Inflation’s positive fiscal spinoff
Additional fiscal capacity linked to high nominal growth may facilitate further reduction in petroleum taxes and/or increased infrastructure investment.
Even with high CPI and WPI inflation rates, there is one silver lining for the Indian economy. This emerges from the high expected IPD based inflation. In 4QFY22, WPI inflation rate at 13.8% exceeded the CPI inflation at 6.3% by a margin of 7.5% points. Based on NAS data, the IPD-based inflation estimated at 8.7% for 4QFY22, falls between the WPI and CPI inflation levels. A relatively high IPD-based inflation implies that the nominal GDP growth would be tangibly higher than the real GDP growth. This has already been seen for FY22 where the nominal GDP was at 19.4% and real GDP was at 8.9%. For FY23, our expectation is that of a nominal GDP growth in the range of 14.5–15.0% with IPD-based inflation at 7.5%. This relatively high nominal GDP growth for two years in succession, that is, FY22 and FY23 is likely to lead to significant additional fiscal space for the central and state governments compared to previous trends.
It is this additional fiscal capacity which has facilitated a reduction in the union excise duty on petroleum products. Further, since there would still be some additional resources available for the central government over and above the budgetary resources, these may partly be used to support growth by frontloading infrastructure investment in the initial months of FY23 and partly to further reduce tax rates on petroleum products with a view to containing inflation while avoiding any significant increase in the budgeted fiscal deficit. Alongside, the scope of production linked incentive schemes may also be expanded. The government, as per the FY23 budget announcements, is already committed to invest substantially in infrastructure for which National Infrastructure Pipeline (NIP) is already in place and has been integrated into the Gati Shakti masterplan so as to realise benefits of intersectoral linkages.
The RBI, in an out of schedule meeting of the Monetary Policy Committee (MPC) held on 4 May 2022, increased the repo rate by 40 basis points from 4.0% to 4.4%. The repo rate had been retained at 4% since May 2020. This change reflected RBI’s current concern with the rising inflation in India which is largely driven by global factors.

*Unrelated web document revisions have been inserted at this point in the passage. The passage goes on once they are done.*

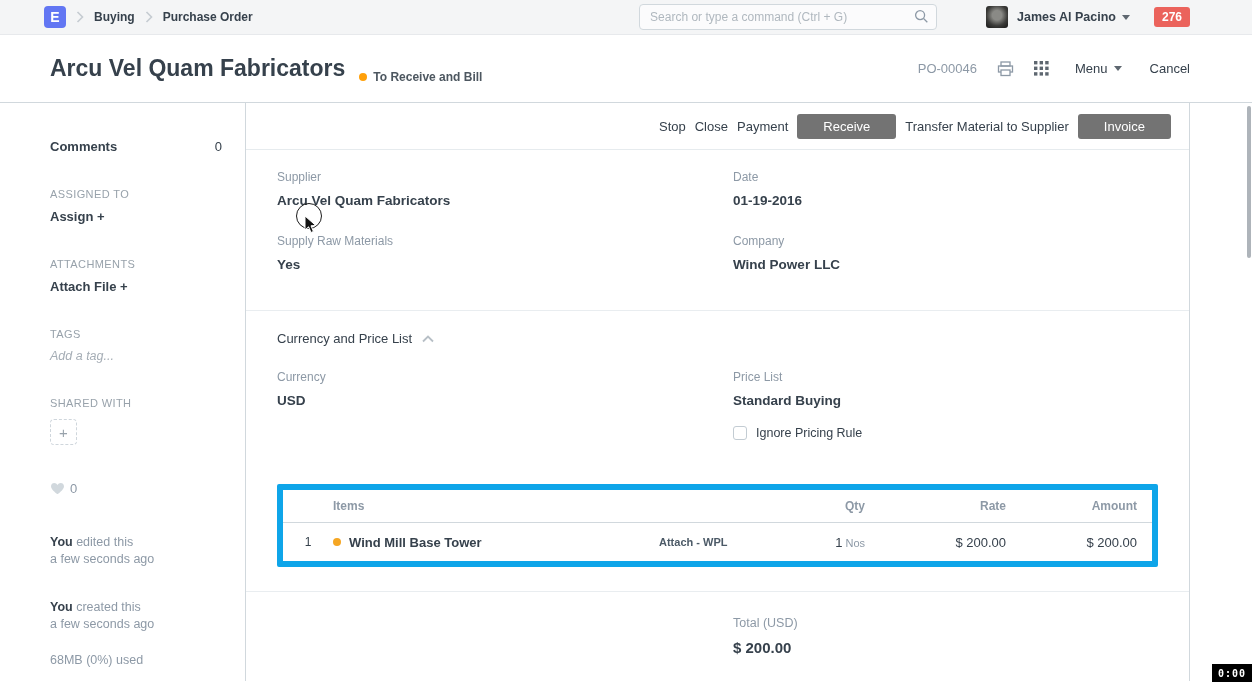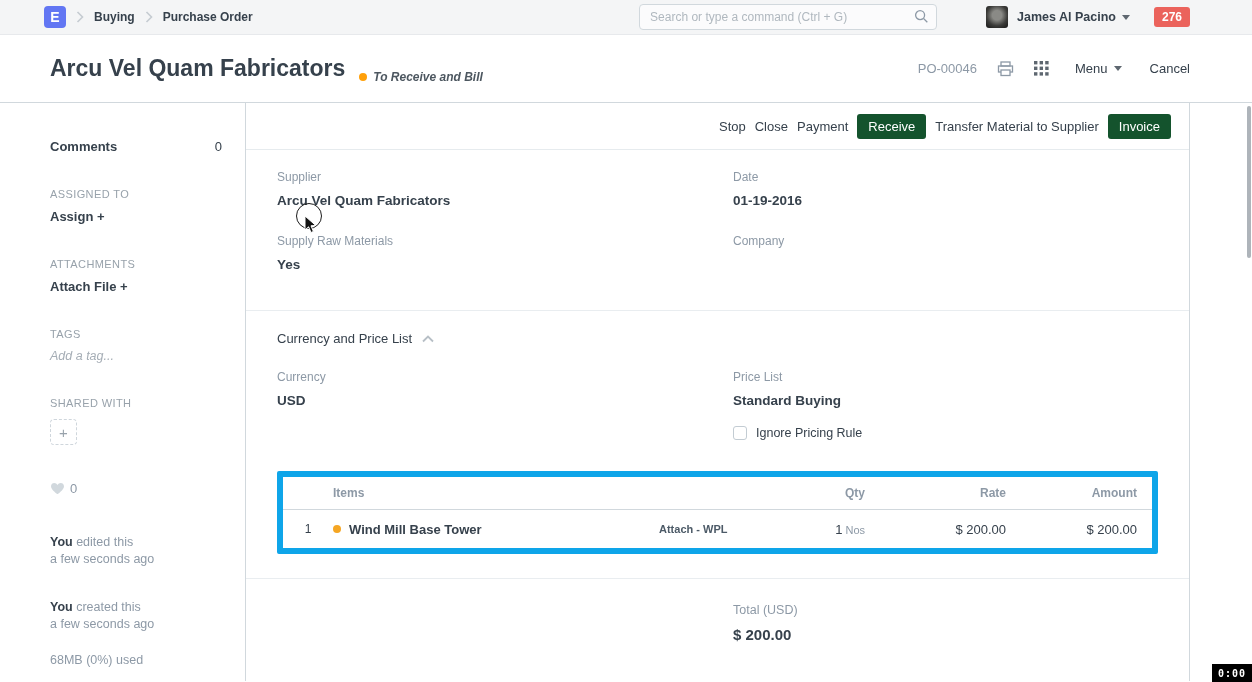--- a/index.html
+++ b/index.html
@@ -26,21 +26,21 @@
   .user-name { font-size:12.5px; font-weight:bold; color:#36414c; display:flex; align-items:center; }
   .caret { display:inline-block; width:0; height:0; border-left:4px solid transparent;
     border-right:4px solid transparent; border-top:5px solid #5e6770; margin-left:6px; }
   .badge { margin-left:24px; background:#eb635c; color:#fff; font-size:12px; font-weight:bold;
     padding:3px 8px; border-radius:3px; }
 
   
   .page-head { height:68px; background:#fff; border-bottom:1px solid #d1d8dd;
     display:flex; align-items:center; padding:0 62px 0 50px; }
   .page-title { font-size:23px; font-weight:bold; color:#36414c; }
-  .status { display:flex; align-items:center; margin-left:14px; margin-top:16px;font-style:italic; }
+  .status { display:flex; align-items:center; margin-left:14px; margin-top:16px; }
   .dot-orange { width:8px; height:8px; border-radius:50%; background:#ffa00a; margin-right:6px; }
   .status-text { font-size:12px; font-weight:bold; color:#4d5760; }
   .head-right { margin-left:auto; display:flex; align-items:center; gap:20px; }
   .doc-id { font-size:13px; color:#8d99a6; }
   .txt-btn { font-size:13px; color:#36414c; cursor:pointer; display:flex; align-items:center; }
   .ic-btn { display:flex; align-items:center; cursor:pointer; }
 
   
   .content { display:flex; height:578px; }
   .sidebar { width:246px; border-right:1px solid #d1d8dd; padding:36px 23px 0 50px; background:#fff; flex-shrink:0; }
@@ -61,33 +61,33 @@
   .likes span { font-size:13px; color:#8d99a6; }
   .activity { margin-top:38px; font-size:12.5px; color:#8d99a6; line-height:17px; }
   .activity + .activity { margin-top:31px; }
   .activity b { color:#36414c; }
   .storage { margin-top:20px; font-size:12.5px; color:#8d99a6; }
 
   
   .actions-row { height:47px; border-bottom:1px solid #e6ebee; display:flex; align-items:center;
     justify-content:flex-end; padding-right:18px; gap:9px; }
   .act-txt { font-size:13px; color:#36414c; cursor:pointer; }
-  .btn-primary { background:#14532d; color:#fff; font-size:13px; border:none; border-radius:3px;
-    padding:5px 11px; cursor:pointer; font-family:"Liberation Sans", sans-serif; }
+  .btn-primary { background:#737373; color:#fff; font-size:13px; border:none; border-radius:3px;
+    padding:5px 26px; cursor:pointer; font-family:"Liberation Sans", sans-serif; }
 
   
   .sec { padding:20px 30px 6px 31px; }
   .sec1 { border-bottom:1px solid #e9edf0; padding-bottom:12px; }
   .fgrid { display:grid; grid-template-columns:456px 1fr; }
   .field { margin-bottom:26px; }
   .flabel { font-size:12px; color:#8d99a6; margin-bottom:9px; }
   .fvalue { font-size:13.5px; font-weight:bold; color:#36414c; }
   .sec-head { display:flex; align-items:center; gap:10px; margin:0 0 24px 0; }
   .sec-title { font-size:13px; color:#36414c; }
-  .chk-row { display:flex; align-items:center; gap:9px; margin-top:6px; margin-bottom:11px; }
+  .chk-row { display:flex; align-items:center; gap:9px; margin-top:6px; margin-bottom:24px; }
   .chk { width:14px; height:14px; border:1px solid #c3ccd3; border-radius:3px; background:#fff; cursor:pointer; }
   .chk-label { font-size:12.5px; color:#36414c; }
 
   
   .tbl-wrap { margin:14px 31px 0 31px; border:6px solid #0ea5e9; border-radius:2px; }
   .trow { display:flex; align-items:center; }
   .thead { height:33px; border-bottom:1px solid #d1d8dd; color:#8d99a6; font-size:12px; font-weight:bold; }
   .tbody-row { height:38px; font-size:13px; }
   .c-idx { width:50px; text-align:center; font-size:12px; color:#36414c; }
   .c-item { width:326px; display:flex; align-items:center; }
@@ -252,20 +252,21 @@
           <div class="field">
             <div class="flabel">Date</div>
             <div class="fvalue">01-19-2016</div>
           </div>
           <div class="field">
             <div class="flabel">Supply Raw Materials</div>
             <div class="fvalue">Yes</div>
           </div>
           <div class="field">
             <div class="flabel">Company</div>
+            <div class="fvalue">Wind Power LLC</div>
           </div>
         </div>
       </section>
 
       <section class="sec">
         <div class="sec-head">
           <span class="sec-title">Currency and Price List</span>
           <svg width="12" height="8" viewBox="0 0 12 8">
               <path d="M1 6.5 L6 1.5 L11 6.5" fill="none" stroke="#b7bfc6" stroke-width="1.8"></path>
             </svg>

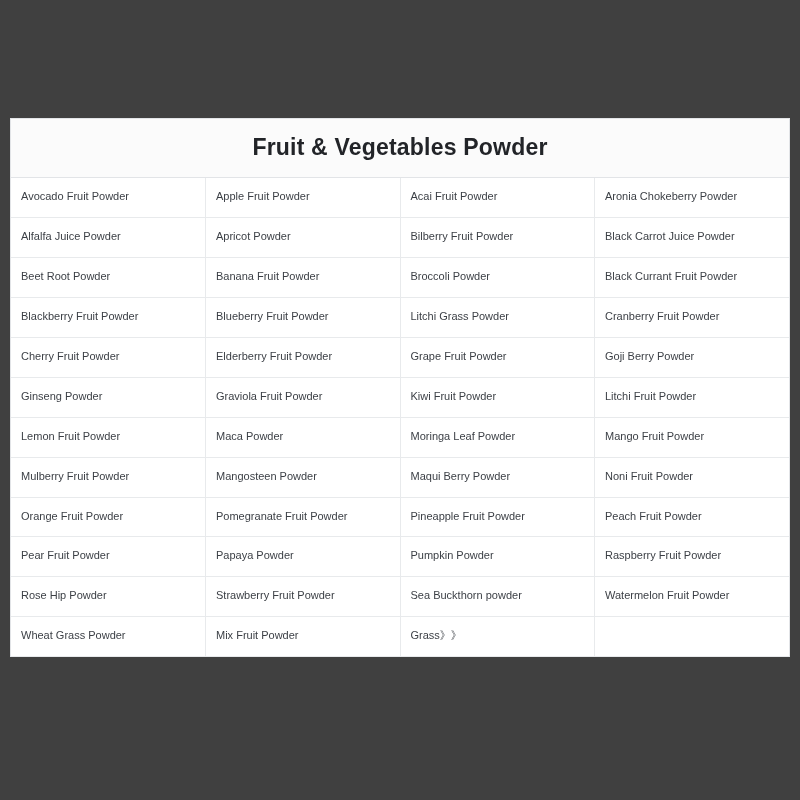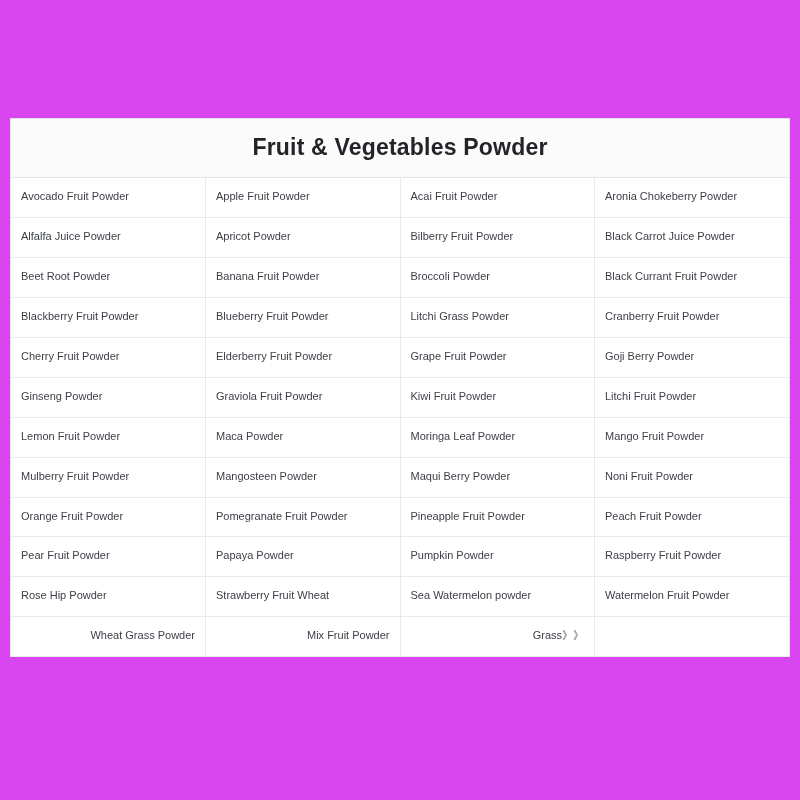--- a/index.html
+++ b/index.html
@@ -7,21 +7,21 @@
     padding: 0;
     width: 800px;
     height: 800px;
     background: #ffffff;
     font-family: "Liberation Sans", sans-serif;
   }
   #page {
     position: relative;
     width: 800px;
     height: 800px;
-    background: #d946ef;
+    background: #404040;
     box-sizing: border-box;
   }
   .table-wrap {
     position: absolute;
     left: 10px;
     top: 118px;
     width: 780px;
     border: 1px solid #e2e4e7;
     border-bottom: none;
     box-sizing: border-box;
@@ -52,21 +52,20 @@
     color: #3b3f45;
     vertical-align: top;
     height: 22px;
     box-sizing: border-box;
   }
   table.product-table td:last-child {
     border-right: none;
   }
   table.product-table tr:last-child td {
     border-bottom: 1px solid #e8eaec;
-    text-align: right;
   }
   td.empty-cell {
     color: transparent;
   }
   .more-cell {
     white-space: nowrap;
   }
 </style>
 </head>
 <body>
@@ -131,22 +130,22 @@
             <td>Peach Fruit Powder</td>
           </tr>
           <tr>
             <td>Pear Fruit Powder</td>
             <td>Papaya Powder</td>
             <td>Pumpkin Powder</td>
             <td>Raspberry Fruit Powder</td>
           </tr>
           <tr>
             <td>Rose Hip Powder</td>
-            <td>Strawberry Fruit Wheat</td>
-            <td>Sea Watermelon powder</td>
+            <td>Strawberry Fruit Powder</td>
+            <td>Sea Buckthorn powder</td>
             <td>Watermelon Fruit Powder</td>
           </tr>
           <tr>
             <td>Wheat Grass Powder</td>
             <td>Mix Fruit Powder</td>
             <td class="more-cell">Grass》》</td>
             <td class="empty-cell"></td>
           </tr>
         </tbody>
     </table>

Driven by continued global crude price upsurge which impacts food, fuel and light, and transport prices in the CPI basket, India’s April 2022 CPI inflation turned out to be a 95-month high of 7.8%. It was way back in May 2014 that CPI inflation rate was at 8.3%. Given these trends, the RBI may consider increasing the policy rate by increments of 25 basis points in one or more steps in the next few quarters.
Growth: India to overtake major world economies
India may be able to sustain a reasonably high growth rate based on the strength of its domestic demand.
In a comparative perspective, India is expected to do well in the short-to medium term. Its projected growth in FY23 is 8.2% as per IMF and 7.2% according to RBI. The ADB has forecasted India’s growth at 7.5% in FY23, increasing to 8% in FY24 based on continued momentum of infrastructure investment. With these prospects, India would be a global growth leader among major economies of the world. However, India may not remain unaffected by the subdued global growth prospects. Many developed countries are currently struggling with high inflation levels which is forcing them to raise domestic interest rates. This may lead to a growth slowdown and in some cases, even a recession. According to a recent research report2 the US economy is projected to be in recession by end 2023 due to unprecedented high levels of inflation that is expected to last longer than anticipated. India’s exports to the US and the European economies may be adversely affected if these economies go into a recession. Further, India’s foreign exchange reserves have depleted sharply over the period from end October 2021 up to 13 May 2022 by a margin of US$48.7 billion. In the medium term, India is projected to show the highest growth rate up to FY28. Its growth rate is expected to be well above the world average as well as that of China.